What is expected:
Pull every line from the records that has the word "Member" in it.

Supplied records:
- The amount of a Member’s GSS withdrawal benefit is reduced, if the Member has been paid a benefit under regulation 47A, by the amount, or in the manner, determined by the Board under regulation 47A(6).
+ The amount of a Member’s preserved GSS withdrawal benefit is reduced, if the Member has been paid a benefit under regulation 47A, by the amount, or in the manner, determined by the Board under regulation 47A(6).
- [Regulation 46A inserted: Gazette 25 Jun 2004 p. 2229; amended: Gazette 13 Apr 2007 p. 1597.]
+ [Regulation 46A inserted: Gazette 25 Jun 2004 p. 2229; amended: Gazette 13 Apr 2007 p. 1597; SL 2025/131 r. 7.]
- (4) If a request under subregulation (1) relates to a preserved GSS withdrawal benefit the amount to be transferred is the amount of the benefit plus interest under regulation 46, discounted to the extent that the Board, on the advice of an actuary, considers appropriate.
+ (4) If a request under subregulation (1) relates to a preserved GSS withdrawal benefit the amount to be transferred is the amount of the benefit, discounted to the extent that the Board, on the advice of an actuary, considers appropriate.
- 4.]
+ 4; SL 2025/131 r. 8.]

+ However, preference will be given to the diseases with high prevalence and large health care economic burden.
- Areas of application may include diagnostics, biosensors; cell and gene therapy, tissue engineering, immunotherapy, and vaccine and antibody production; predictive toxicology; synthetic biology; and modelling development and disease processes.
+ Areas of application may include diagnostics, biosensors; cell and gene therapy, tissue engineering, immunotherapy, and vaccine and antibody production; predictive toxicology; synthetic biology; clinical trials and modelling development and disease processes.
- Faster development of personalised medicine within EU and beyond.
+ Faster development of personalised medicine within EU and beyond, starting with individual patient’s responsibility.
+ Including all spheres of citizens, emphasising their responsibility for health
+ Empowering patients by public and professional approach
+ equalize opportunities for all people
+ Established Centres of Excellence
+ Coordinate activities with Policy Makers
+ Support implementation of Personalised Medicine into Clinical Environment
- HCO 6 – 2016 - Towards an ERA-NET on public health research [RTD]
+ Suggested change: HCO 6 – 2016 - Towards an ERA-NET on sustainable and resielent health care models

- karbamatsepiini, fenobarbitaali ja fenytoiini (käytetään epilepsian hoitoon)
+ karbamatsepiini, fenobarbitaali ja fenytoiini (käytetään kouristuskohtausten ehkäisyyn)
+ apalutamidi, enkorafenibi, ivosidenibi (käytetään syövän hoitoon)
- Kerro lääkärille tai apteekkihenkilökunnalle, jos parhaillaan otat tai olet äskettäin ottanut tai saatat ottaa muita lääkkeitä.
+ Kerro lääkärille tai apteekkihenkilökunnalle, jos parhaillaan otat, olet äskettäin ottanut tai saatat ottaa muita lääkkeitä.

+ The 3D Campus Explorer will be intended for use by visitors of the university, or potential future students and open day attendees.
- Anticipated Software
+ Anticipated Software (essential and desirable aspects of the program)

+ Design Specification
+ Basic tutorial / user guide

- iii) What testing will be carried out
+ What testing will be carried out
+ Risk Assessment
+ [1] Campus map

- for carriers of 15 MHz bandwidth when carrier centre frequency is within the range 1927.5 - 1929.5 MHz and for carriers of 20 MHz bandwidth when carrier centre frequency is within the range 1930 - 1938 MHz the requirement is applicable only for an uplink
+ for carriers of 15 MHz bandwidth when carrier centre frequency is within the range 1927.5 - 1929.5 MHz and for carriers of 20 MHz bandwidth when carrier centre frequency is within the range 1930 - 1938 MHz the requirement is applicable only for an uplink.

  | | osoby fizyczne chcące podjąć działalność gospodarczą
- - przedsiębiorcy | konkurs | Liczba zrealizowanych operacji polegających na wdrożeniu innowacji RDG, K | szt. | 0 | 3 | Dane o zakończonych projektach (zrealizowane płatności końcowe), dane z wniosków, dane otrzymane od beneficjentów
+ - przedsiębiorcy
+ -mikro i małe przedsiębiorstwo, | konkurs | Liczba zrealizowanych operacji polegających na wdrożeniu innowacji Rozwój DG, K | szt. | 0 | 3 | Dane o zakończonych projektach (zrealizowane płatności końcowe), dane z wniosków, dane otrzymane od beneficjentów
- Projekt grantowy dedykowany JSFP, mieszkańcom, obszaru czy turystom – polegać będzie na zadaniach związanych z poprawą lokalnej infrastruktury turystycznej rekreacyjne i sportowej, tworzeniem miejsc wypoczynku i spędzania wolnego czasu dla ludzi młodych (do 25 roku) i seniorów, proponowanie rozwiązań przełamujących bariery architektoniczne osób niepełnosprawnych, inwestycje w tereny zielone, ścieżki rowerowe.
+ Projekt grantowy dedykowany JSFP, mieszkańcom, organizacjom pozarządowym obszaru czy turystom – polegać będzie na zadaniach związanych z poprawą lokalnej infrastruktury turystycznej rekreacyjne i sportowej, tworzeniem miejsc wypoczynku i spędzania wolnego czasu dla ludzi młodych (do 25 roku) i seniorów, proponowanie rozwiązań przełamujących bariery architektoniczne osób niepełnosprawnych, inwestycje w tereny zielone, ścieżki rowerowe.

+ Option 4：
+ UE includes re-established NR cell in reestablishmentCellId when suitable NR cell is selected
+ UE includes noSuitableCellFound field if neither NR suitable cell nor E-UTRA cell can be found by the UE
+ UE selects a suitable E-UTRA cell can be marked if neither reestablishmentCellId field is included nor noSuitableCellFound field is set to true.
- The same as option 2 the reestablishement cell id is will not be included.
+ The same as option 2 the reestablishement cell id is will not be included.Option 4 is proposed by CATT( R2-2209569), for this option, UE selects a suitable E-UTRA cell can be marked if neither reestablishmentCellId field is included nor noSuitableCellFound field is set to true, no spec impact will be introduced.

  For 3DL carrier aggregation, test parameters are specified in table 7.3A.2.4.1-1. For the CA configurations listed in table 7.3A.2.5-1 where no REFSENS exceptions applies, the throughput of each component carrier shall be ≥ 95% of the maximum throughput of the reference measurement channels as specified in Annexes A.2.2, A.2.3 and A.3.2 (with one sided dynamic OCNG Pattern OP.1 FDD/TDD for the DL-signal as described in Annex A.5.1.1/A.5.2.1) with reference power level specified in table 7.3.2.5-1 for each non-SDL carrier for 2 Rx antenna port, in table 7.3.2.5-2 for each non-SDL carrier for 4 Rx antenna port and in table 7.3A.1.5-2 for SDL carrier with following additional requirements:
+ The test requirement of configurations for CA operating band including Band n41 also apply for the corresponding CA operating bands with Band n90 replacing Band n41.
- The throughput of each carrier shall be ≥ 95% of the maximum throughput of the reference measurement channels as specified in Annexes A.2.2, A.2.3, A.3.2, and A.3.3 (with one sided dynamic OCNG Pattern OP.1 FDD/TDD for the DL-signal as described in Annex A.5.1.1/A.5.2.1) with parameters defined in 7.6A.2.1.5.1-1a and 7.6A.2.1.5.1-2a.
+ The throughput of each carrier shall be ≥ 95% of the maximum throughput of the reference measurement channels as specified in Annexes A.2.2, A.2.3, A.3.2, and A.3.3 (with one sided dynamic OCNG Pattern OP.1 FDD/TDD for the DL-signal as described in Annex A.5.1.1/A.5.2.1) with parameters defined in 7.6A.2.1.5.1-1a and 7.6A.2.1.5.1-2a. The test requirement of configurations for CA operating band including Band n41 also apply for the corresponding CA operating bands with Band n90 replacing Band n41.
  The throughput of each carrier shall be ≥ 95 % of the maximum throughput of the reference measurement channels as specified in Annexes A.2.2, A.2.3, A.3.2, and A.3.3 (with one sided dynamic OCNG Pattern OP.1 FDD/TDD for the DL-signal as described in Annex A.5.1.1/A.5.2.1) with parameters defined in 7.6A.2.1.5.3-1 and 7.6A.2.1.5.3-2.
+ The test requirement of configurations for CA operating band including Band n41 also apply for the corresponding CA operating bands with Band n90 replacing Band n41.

Output:
- The amount of a Member’s GSS withdrawal benefit is reduced, if the Member has been paid a benefit under regulation 47A, by the amount, or in the manner, determined by the Board under regulation 47A(6).
+ The amount of a Member’s preserved GSS withdrawal benefit is reduced, if the Member has been paid a benefit under regulation 47A, by the amount, or in the manner, determined by the Board under regulation 47A(6).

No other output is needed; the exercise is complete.